Nigeria’s favourite Bop Daddy and resident Bahd Guy, Falz, released his fifth solo album titled BAHD on June 9th, 2022. Since Moral Instruction which was released in 2019, fans had been fiending for another masterpiece and Falz, as usual, delivered with B A H D. The project features a whole caboodle of top-notch artists such as Tiwa Savage, Chike, The Cavemen, Timaya, Boy Spyce, L.A.X, and BNXN fka Buju. The 12-track album is an assemblage of Afropop, Highlife, and a bit of Afro-rap produced by talented acts including Le Mav, Blaisebeatz, Sess, Loudaaa, Chilz, Yung Willis, Duktor Sett, and Clemzy. The album cover portrays two images of Falz. However, the more apparent image is the one which reflects, to us, a bare-chested Falz flaunting his washboard abs, platinum-blond tinted hair and an array of neckchains against a more conservative, fully-suited appearance. It already agrees with its title, screaming, “Proper BAHD guy!” and hinting at the laid back approach that the album takes. We’re definitely here for it.
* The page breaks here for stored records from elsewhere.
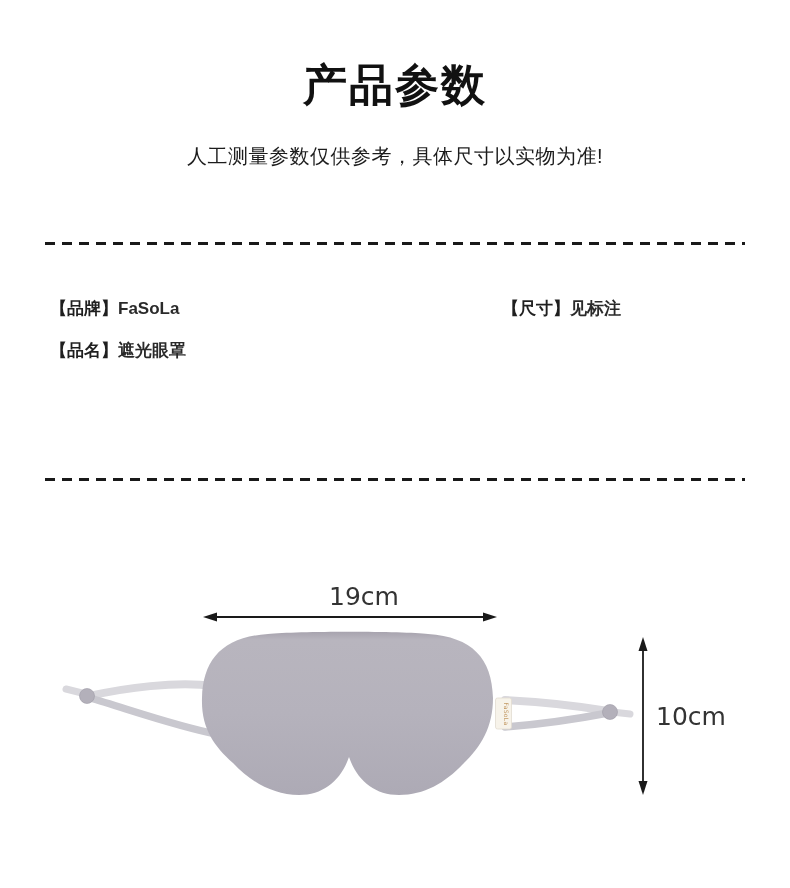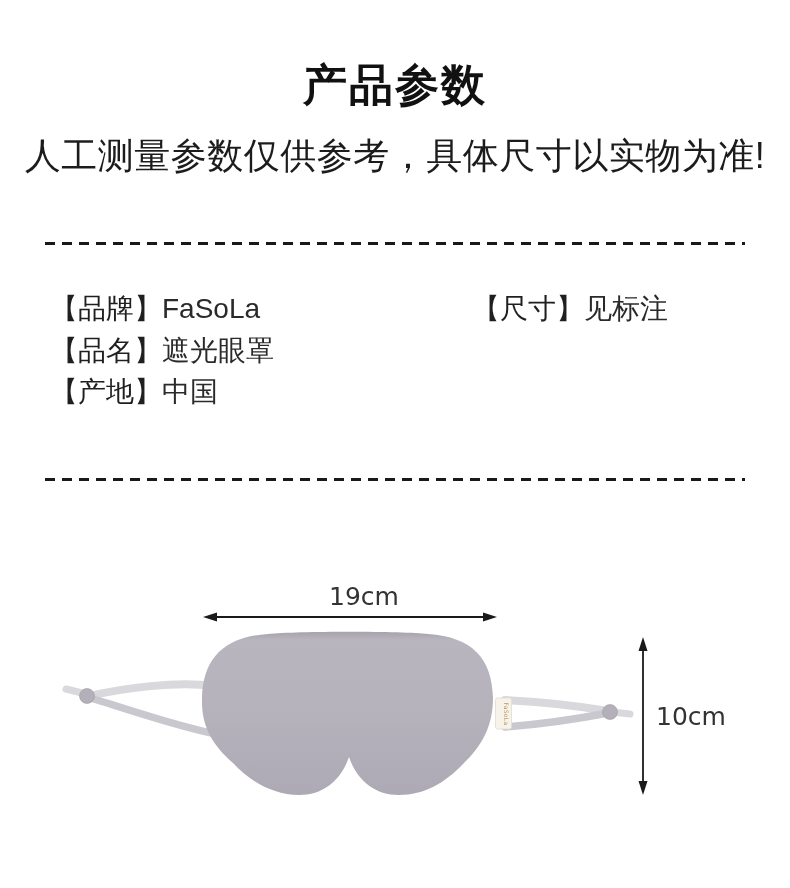--- a/index.html
+++ b/index.html
@@ -20,7 +20,7 @@
   .subtitle{
     position:absolute;top:139px;left:0;width:790px;
     text-align:center;
-    font-size:36px;line-height:34px;
+    font-size:20px;line-height:34px;
     font-weight:500;color:#1c1c1c;
     letter-spacing:0.5px;
   }

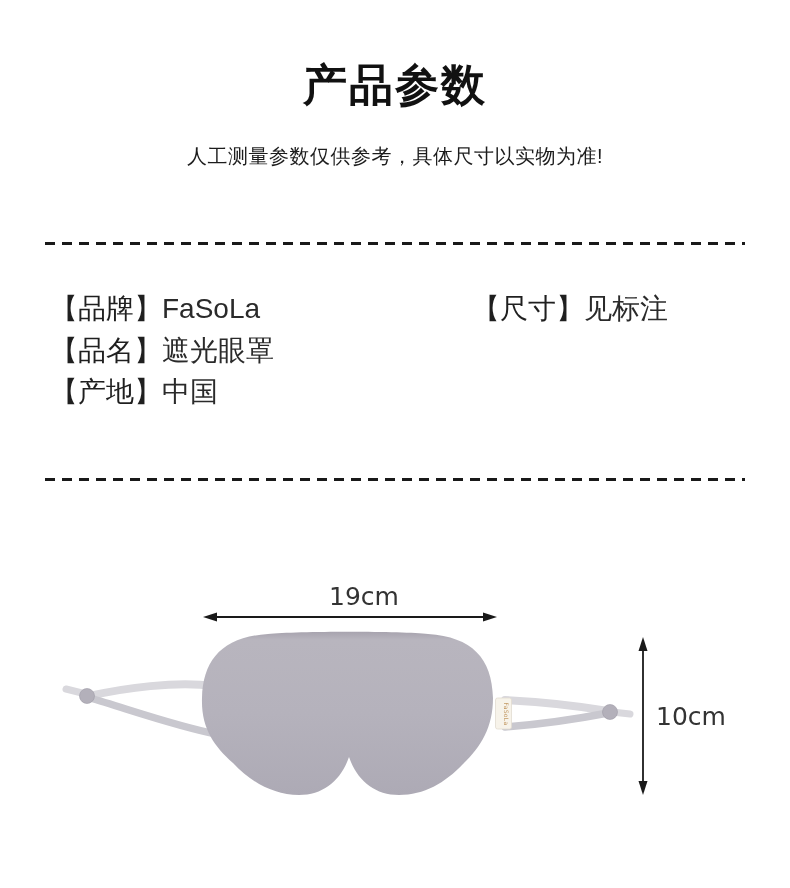--- a/index.html
+++ b/index.html
@@ -36,8 +36,8 @@
   .spec-col.left{left:50px;}
   .spec-col.right{left:472px;}
   .spec-row{
-    font-size:28px;line-height:41.5px;
-    color:#262626;font-weight:400;
+    font-size:17px;line-height:41.5px;
+    color:#262626;font-weight:700;
     white-space:nowrap;
   }
   .spec-label{color:#1f1f1f;}

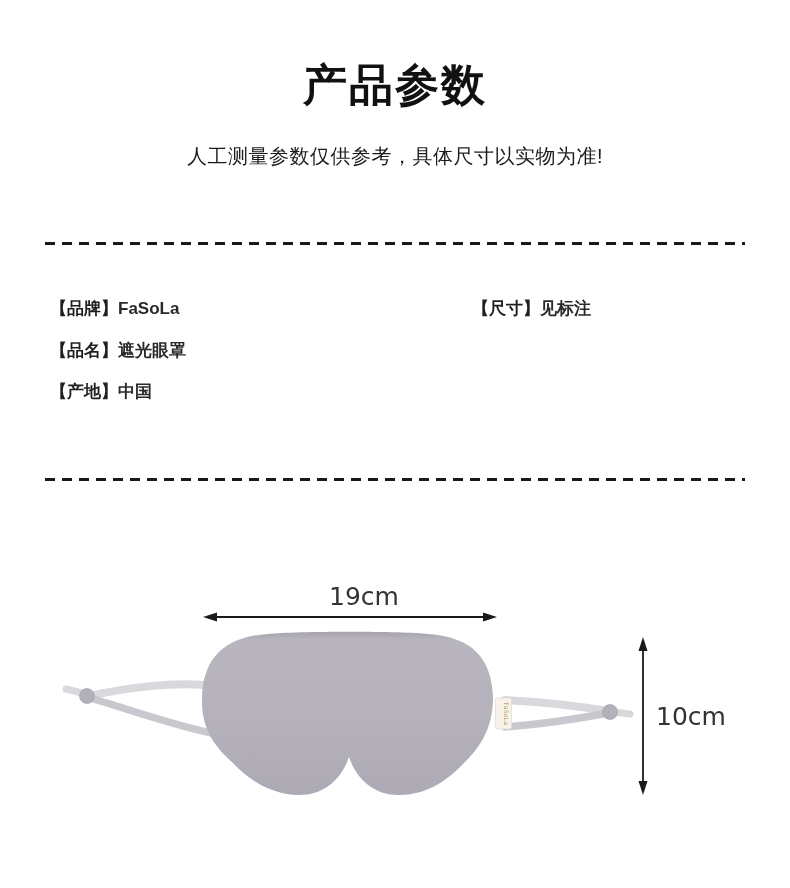--- a/index.html
+++ b/index.html
@@ -34,7 +34,7 @@
     position:absolute;top:288px;
   }
   .spec-col.left{left:50px;}
-  .spec-col.right{left:472px;}
+  .spec-col.right{left:502px;}
   .spec-row{
     font-size:17px;line-height:41.5px;
     color:#262626;font-weight:700;

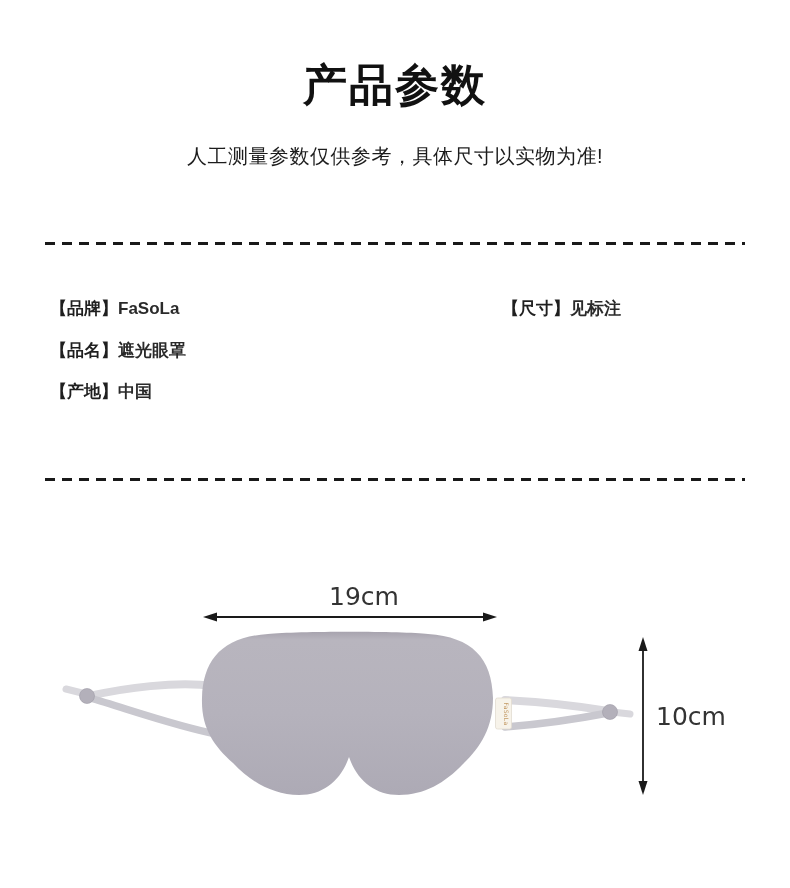--- a/index.html
+++ b/index.html
@@ -74,7 +74,6 @@
   <div class="spec-col left">
     <div class="spec-row"><span class="spec-label">【品牌】</span><span class="spec-value">FaSoLa</span></div>
     <div class="spec-row"><span class="spec-label">【品名】</span><span class="spec-value">遮光眼罩</span></div>
-    <div class="spec-row"><span class="spec-label">【产地】</span><span class="spec-value">中国</span></div>
   </div>
 
   <div class="spec-col right">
It is impossible to discuss rap in Nigeria without giving Falz his dues. Mashing up his tunes with brittle themes sponsoring social activism, his music is one which has carried the tinge of didacticism and socio-political consciousness for so long that it is near impossible to divorce the fundamental perception of his artistry from civil advocacy. His satirical style is entrenched in an Afro hip-hop locution, supported with his comical, heavily accented idiolect to form a new brand of Afrobeats which the artist calls “Wazup Music”.


However, in B A H D, the limpid gleam of burlesque that is usually woven in the undertones of Falz’s music is relegated to the far back as he tampers with completely different styles. The first song in the album, “Another Me”, can be rendered as a foreshadowing element symbolizing the trajectory of the project because we really do witness another Falz in the album. Prior to the release of B A H D, Falz informed us that this new album would be different from his previous projects. True to his claim, after a thorough delve into this tour de force, it is clearly observed.


In B A H D, we experience different versions of Falz. We see Falz, the gentle lover boy, serenading his love interest with romantic lines like: “My beautiful sunflower, every hour, think of you every night…” in rich, mellow tones; Falz, the sexpert, who is fully deft at “giving plantain”; Falz, the Casanova; and Falz, the turn-up king and Lagos sweet boy. But what we do not really see until the few last songs in the album (for example, “Knee Down” ft Chike and “Ice Cream” ft BNXN) is the actual “Falz, the Bahd Guy” — the persona that we are mostly familiar with. One would wonder, for a while, if our resident bahd guy still resides with us as the ‘singer’ opts instead to belt his melodies in the soft progression of afropop and jam to the groovy percussion of afrobeats. For the larger part of the album, the lover-boy vibe is the overwhelming mood and the witty, humourous satirist is tucked briefly away, never spilling into the roles of these new versions. This comes at a time when a lot of mainstream rap artists are benching their vicious rap games for the more tuneful sounds of afrobeats.


Nevertheless, B A H D is an apt representation of Falz’s versatility as an artist. He has proven that he is not a monolith with strict ideals conforming to a particular type of sound or style to appeal to a certain breed of audience. Thus, B A H D is an experimental addition to the artist’s discography, one that testifies to his evolution. Falz has promised to feed us with more music this year so we expect lots of brilliant hits from him.